Furthermore, to avoid similar conundrums in the future, we must fix our authorisation procedure which is broken: EFSA routinely finds each and every notification scientifically sound even when studies point to significant risks; the Commission goes ahead with the authorisation proposals instead of stopping them and investigating those risks; and member states are deprived of their right to decide which environmental and health risks are acceptable to them and which aren't. With member states calling for restoring subsidiarity to its rightful place, it is high time to restart negotiations on modifying the authorisation directive in a way that provides the necessary flexibility to restrict or prohibit the cultivation of GMOs in their territories.

If we don't act now, it will be too late.
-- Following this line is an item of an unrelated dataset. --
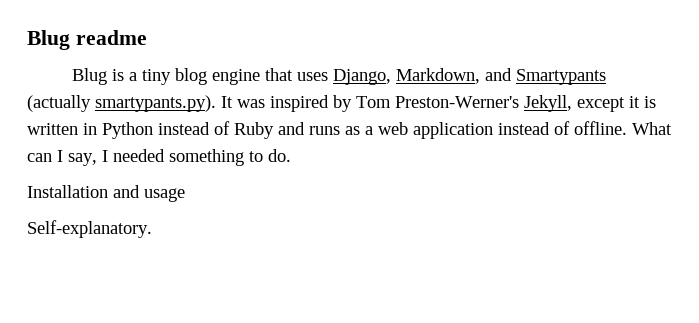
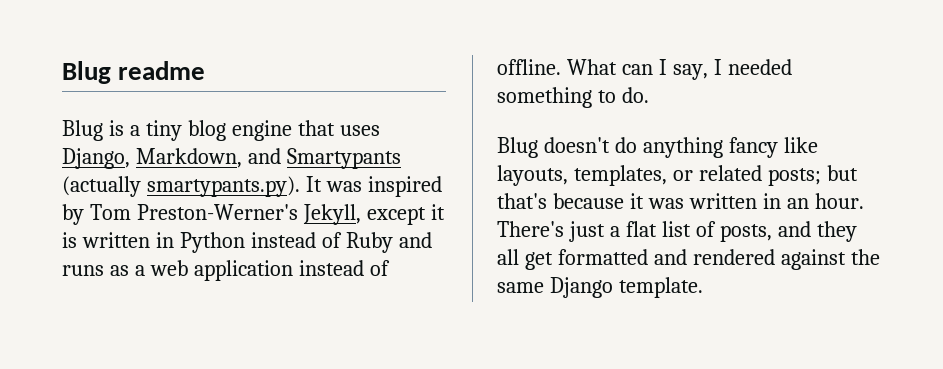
[27,185,185,202] [27,220,152,238] Installation and usage // Self-explanatory. -> [497,137,818,158] [497,165,858,186] [497,193,864,209] [497,221,857,242] [497,249,880,270] [497,277,703,298] Blug doesn't do anything fancy like layouts, templates, or related posts; but that's because it was written in an hour. There's just a flat list of posts, and they all get formatted and rendered against the same Django template.

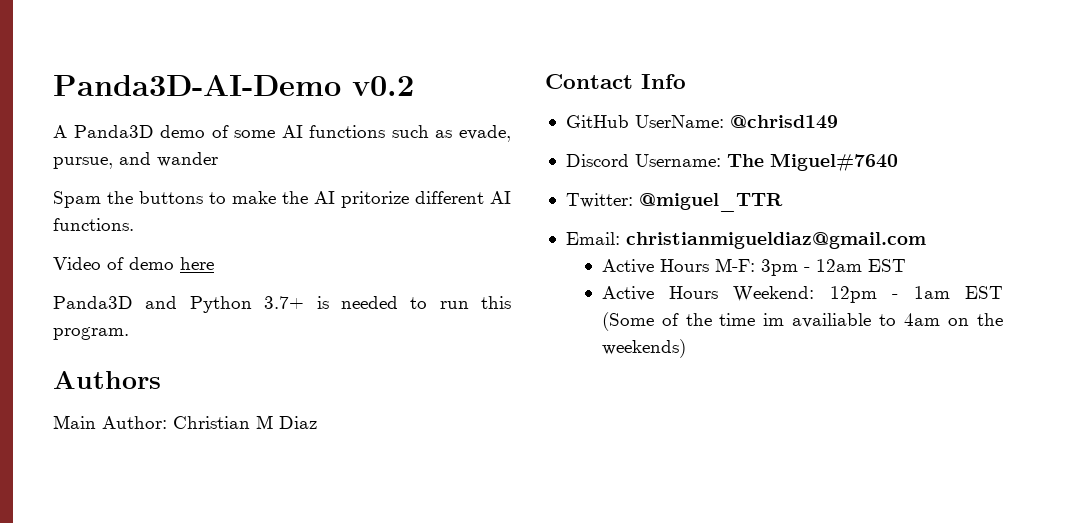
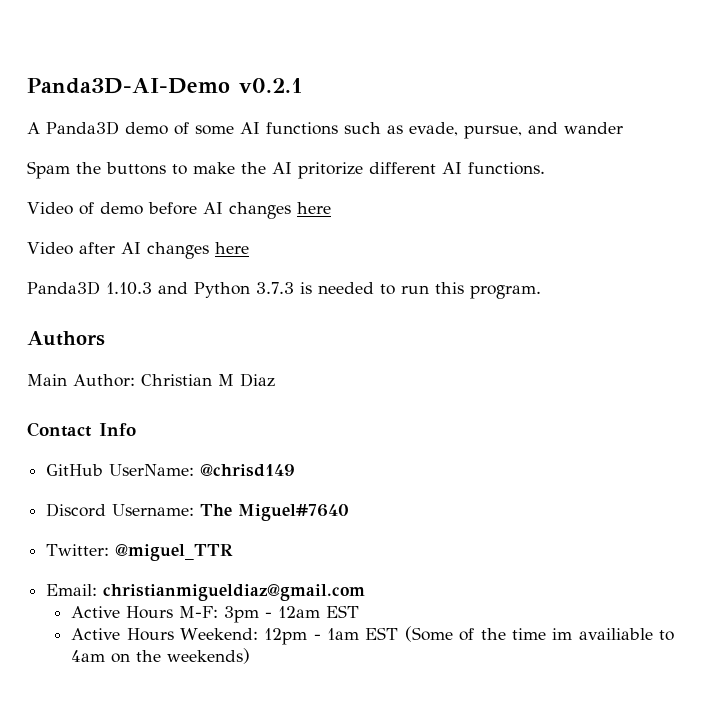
[352,76,414,96] v0.2 -> [238,78,303,93] v0.2.1
(174, 263) none -> [147,202,331,219] [27,242,209,259] before AI changes here // Video after AI changes
(133, 302) none -> [106,282,152,295] 1.10.3
[264,296,305,309] 3.7+ -> [256,282,294,294] 3.7.3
Once the floodgates are opened, it is impossible to put the GMO genie back in the bottle. And if we allow a genetically modified seed to be authorised through the backdoor, it will damage the credibility and legitimacy of the entire European Union and risk contributing to a bumper harvest for EU sceptic parties at the May European elections.

Enikő Győri is Hungary's minister of state for European Union affairs.